# Moving to Portimao or Lagos



## clarinda100

Hi All,

I have decided that I want to move to either Portimao or Lagos within the next few months. I have an internet based business which I will work on during the day, however in order to bring in an extra income and to meet people I would like to get a part time job in a bar or a restaurant (of which I have loads of experience within the UK). I am a 30 year old female.

I was hoping that people can advise me on how difficult it would be to get a part time job within portimao or lagos and how much I can expect to get paid. I speak Portuguese and having had a longterm boyfriend who was portuguese I know what to expect from portugal and the portuguese.
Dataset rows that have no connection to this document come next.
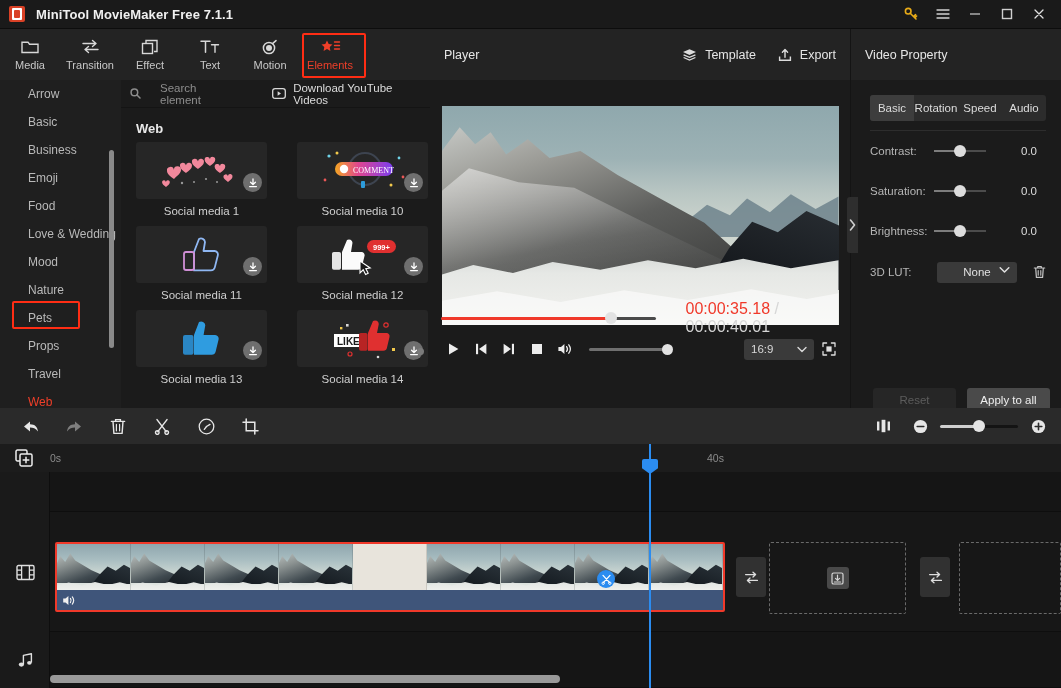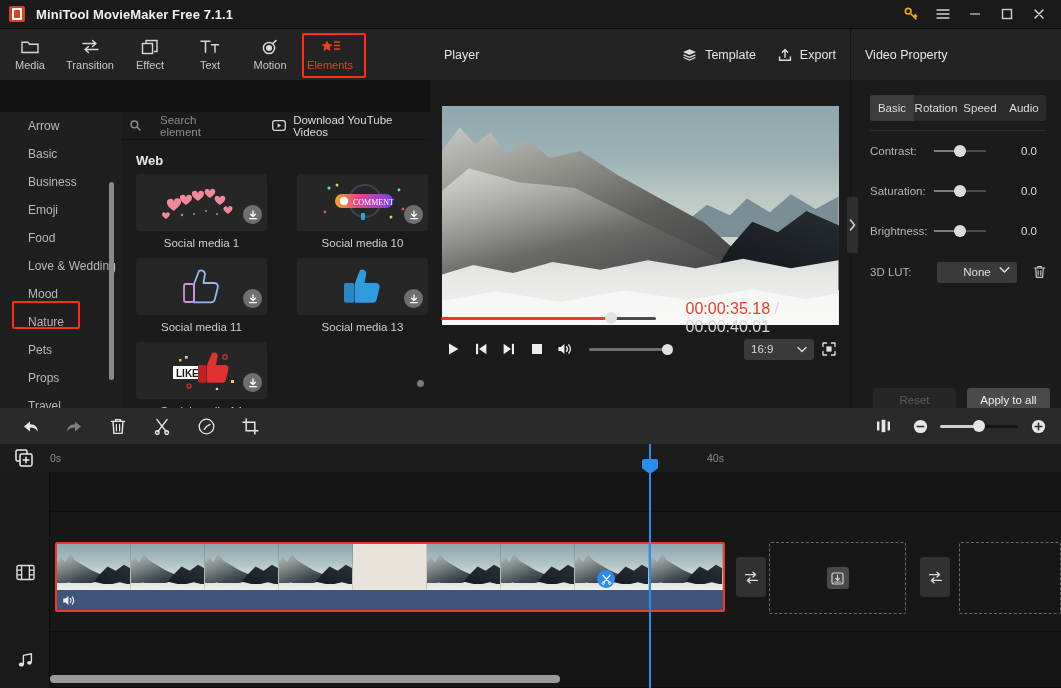--- a/index.html
+++ b/index.html
@@ -57,21 +57,21 @@
   .tab .ico { height: 17px; display: flex; align-items: center; }
   .tab.active { color: #f03f29; }
   .tab-highlight {
     position: absolute; left: 302px; top: 33px; width: 64px; height: 45px;
     border: 2px solid #ff2d14; border-radius: 2px; pointer-events: none;
   }
 
   
   .leftpanel {
     position: absolute; left: 0; top: 80px; width: 430px; height: 328px;
-    background: #4d7c0f; display: flex; margin-top: 32px;
+    background: #4d7c0f; display: flex;
   }
   .catlist {
     width: 121px; height: 328px; background: #1f1f1f;
     position: relative; overflow: hidden;
   }
   .cat {
     height: 28px; display: flex; align-items: center; padding-left: 28px;
     font-size: 12px; color: #b9b9b9;
   }
   .cat.active { color: #f03f29; }
@@ -582,20 +582,39 @@
           <div class="cell-label">Social media 11</div>
           <div style="position:relative;top:-44px;left:107px;width:0;height:0">
             <div class="dl" style="position:absolute;left:0;top:0">
               <svg width="10" height="10" viewBox="0 0 10 10">
                   <path d="M5 1v5.2M2.6 4.2L5 6.6l2.4-2.4M1.6 8.6h6.8" stroke="#fff" stroke-width="1.3" fill="none" stroke-linecap="round" stroke-linejoin="round"></path>
                 </svg>
             </div>
           </div>
         </div>
 
+        <div class="cell">
+          <div class="thumb">
+            <svg width="78" height="46" viewBox="0 0 78 46">
+              <path d="M18 20 L23 8 a3.6 3.6 0 015.5 2.8 L27 20 h10.5 a3.2 3.2 0 013 4 l-2.7 11 a3.6 3.6 0 01-3.5 2.7 H18z" fill="#fbfbfb"></path>
+              <rect x="8" y="20" width="9" height="17.7" rx="1.8" fill="#e4e4e4"></rect>
+              <rect x="43" y="8" width="29" height="13" rx="6.5" fill="#e03030"></rect>
+              <text x="49" y="17.5" font-size="7.5" font-weight="bold" font-family="Liberation Sans, sans-serif" fill="#fff">999+</text>
+              <path d="M36 29 l0 12 l3.2-3.2 l2.4 4.8 l2.6-1.3 l-2.4-4.7 l4.4-0.6z" fill="#1a1a1a" stroke="#fff" stroke-width="1.1"></path>
+            </svg>
+          </div>
+          <div class="cell-label">Social media 12</div>
+          <div style="position:relative;top:-44px;left:107px;width:0;height:0">
+            <div class="dl" style="position:absolute;left:0;top:0">
+              <svg width="10" height="10" viewBox="0 0 10 10">
+                  <path d="M5 1v5.2M2.6 4.2L5 6.6l2.4-2.4M1.6 8.6h6.8" stroke="#fff" stroke-width="1.3" fill="none" stroke-linecap="round" stroke-linejoin="round"></path>
+                </svg>
+            </div>
+          </div>
+        </div>
 
         <div class="cell">
           <div class="thumb">
             <svg width="60" height="46" viewBox="0 0 60 46">
               <path d="M22 19 L27 6 a4.2 4.2 0 016.3 3.2 L31.6 19 h11.6 a3.6 3.6 0 013.4 4.5 l-3 12.2 a4 4 0 01-3.9 3 H22z" fill="#2f9ce0"></path>
               <rect x="11" y="19" width="10.5" height="19.7" rx="2" fill="#2a86c4"></rect>
             </svg>
           </div>
           <div class="cell-label">Social media 13</div>
           <div style="position:relative;top:-44px;left:107px;width:0;height:0">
I would also appreciate it if poeple could point me in the dirrection of websites where I can search for apartments, I have already been looking on casa.sapa.pt

Many thanks for your help.


----------



## jorgemac23

Hi Clarinda
My Wife & I moved to Lagos about 2 yrs. ago we opened a little Children's clothing shop, So we like Lagos much more than Portimao (our opinion)
anyway off the top of my head i remember that there is a fancy restaurant called Artistas near the cinema that has a help wanted sign outside and also a cafe/bar near the city hall or camara the bar's name is Britaika it's a nice place i know there are others.
Also to rent apartments you can either go to a realtor called casasdobarlavento Im a new member so I'm not able to post that name as a url just remember its not pt its com
Or buy the 123 newspaper.

good luck

jorgemac23


----------